While the industry faded in the U.S. in the 1990s, it remained popular in Japan and China because head and neck cancers are more prevalent there, Hill said.
A decade ago, Sumitomo unveiled the first accelerator-based system and Japan approved it for recurrent and advanced head and neck cancers in late 2020.
The industry is expected to grow from $174 million in 2023 to $2.2 billion by 2030, according to Intel Market Research. About half of that growth will be in Asia, it estimated. Besides Sumitomo, other companies in this industry include Neutron Therapeutics, International Particle Therapy Inc. and RaySearch.
TAE Life in 2017 was spun out of Foothill Ranch-based nuclear fusion company TAE Technologies, which is trying to develop a nearly unlimited source of clean energy and has raised more than $1.2 billion to date.
Hill took over last year when prior CEO Bruce Bauer stepped aside for health reasons. Hill has 30 years of experience as an executive and researcher in the radiation oncology industry, including at Accuray Inc. and North American Scientific.
“I’ve made it my life’s work to cure cancer,” Hill said. “The thing I realized early in life is that cancer touches all of us. There’s no avoiding that reality. One in three people alive will get cancer at some point in their lives.”
When Hill started his career, patients were radiated over much larger parts of their bodies, including the healthy tissue. Gradually over the years, the radiation has become more targeted. Nowadays, TAE Life says it can target cancer cells at the cellular level, as small as 15 to 20 microns, thus avoiding damage to healthy cells.

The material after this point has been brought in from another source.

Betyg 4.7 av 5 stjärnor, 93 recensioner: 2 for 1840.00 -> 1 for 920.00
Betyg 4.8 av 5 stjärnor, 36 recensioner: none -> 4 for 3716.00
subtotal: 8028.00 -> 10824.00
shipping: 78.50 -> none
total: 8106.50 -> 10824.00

“It’s hugely more accurate targeting cancers that live in the cells,” Hill said. “There really isn’t anything else out there that can target radiation with that degree of precision.
“I believe this approach can be used to cure cancer.”
$45M Each
TAE Life, which has 100 employees, has developed a machine called the Alphabeam System that’s much smaller than a reactor and can make neutrons available in a hospital.

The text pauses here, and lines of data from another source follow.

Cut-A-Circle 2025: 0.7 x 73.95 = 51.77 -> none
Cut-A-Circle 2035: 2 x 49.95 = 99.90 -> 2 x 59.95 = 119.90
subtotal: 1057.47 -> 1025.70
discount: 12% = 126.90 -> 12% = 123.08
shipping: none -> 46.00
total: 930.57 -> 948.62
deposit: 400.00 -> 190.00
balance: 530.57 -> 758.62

The company is also developing its own medication, having won last November a patent for a boron neutron capture drug “that marks a significant milestone in the field of radiation therapy.”

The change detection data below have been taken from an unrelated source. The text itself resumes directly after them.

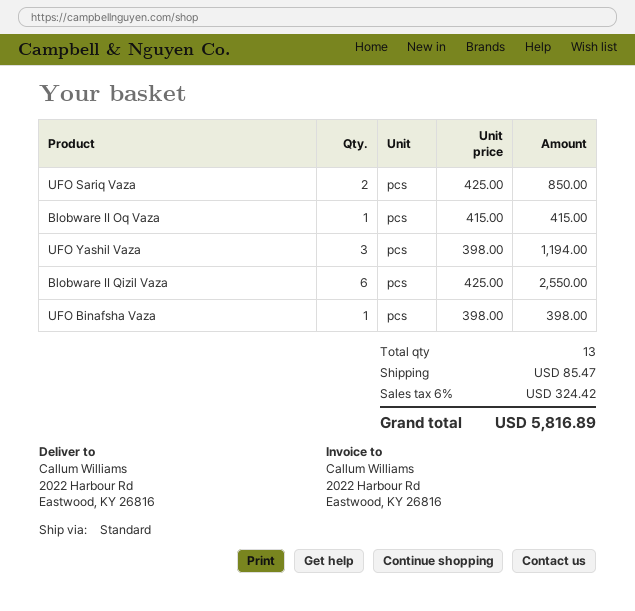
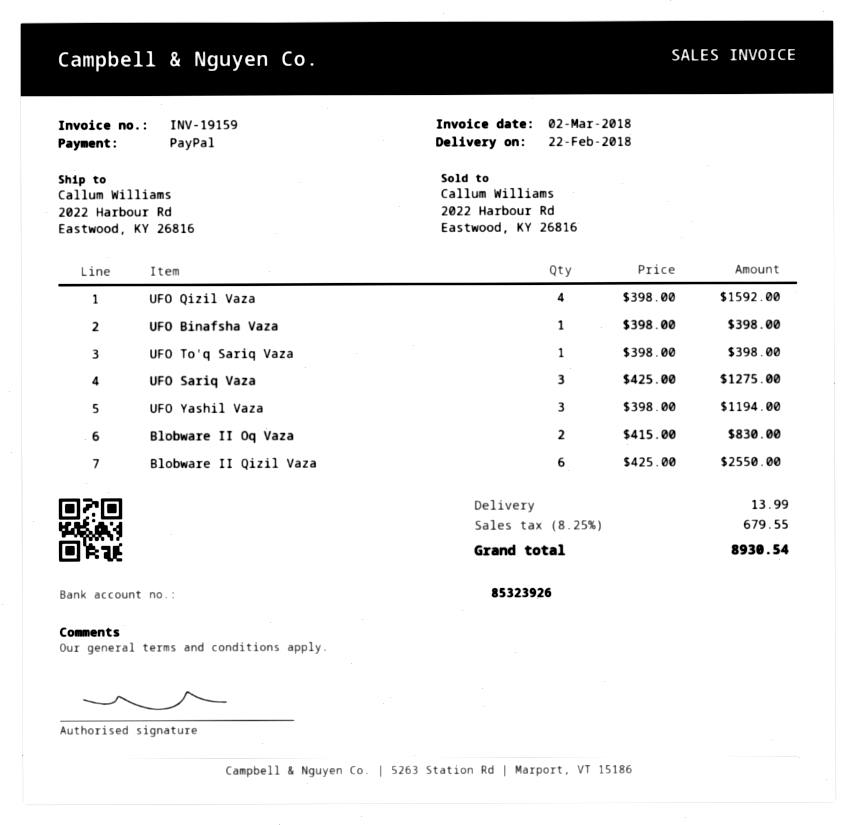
UFO Sariq Vaza: 2 x 425.00 = 850.00 -> 3 x 425.00 = 1275.00
Blobware II Oq Vaza: 1 x 415.00 = 415.00 -> 2 x 415.00 = 830.00
UFO Qizil Vaza: none -> 4 x 398.00 = 1592.00
UFO To'q Sariq Vaza: none -> 1 x 398.00 = 398.00
shipping: 85.47 -> 13.99
tax: 6% = 324.42 -> 8.25% = 679.55
total: 5816.89 -> 8930.54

If approved after clinical trials, the company’s strategy is to sell the machines and drugs in a method like how printer companies offload their printers at low prices and profit off the ink.
Each system costs about $25 million and another $20 million to construct or renovate a facility with sufficient shielding. TAE Life has estimated there are 500 to 600 centers worldwide that may buy the system.
A big advantage will be delivering therapy in a single treatment where patients won’t need radiation for months and hence a cancer center could treat thousands of patients annually rather than hundreds.
In the past two years, TAE Life’s technology was used in a pre-clinical “compassionate” test of 24 patients by Neuboron. About 71% saw a complete or partial disappearance of their tumors, Hill said.
“In none of the patients, have we seen the tumor grow at that 90-day follow up point. Those are exciting results.”
In April, TAE Life’s Neutron Beam System received performance acceptance and passed Class 3 registration inspection—greenlighting the clinical trial to begin in June at Xiamen Humanity Hospital.
Besides China, TAE Life is also building its first system in Europe at an Italian hospital where a clinical trial will start in 2025. It has a memorandum of understanding with five other European hospitals.
The company is currently in discussions with American hospitals, including one in Southern California. When asked if Hill is talking to health officials who are building three hospitals in Irvine—UCI Medical, City of Hope Orange County and Hoag Memorial Hospital Presbyterian, Hill replied, “We’re talking to all the people that you’d expect.”
The goal is to get its technology approved by 2026 in the United States.
“We will sign our first U.S. customer this summer,” he said. “We’re on a journey to commercialize this technology.”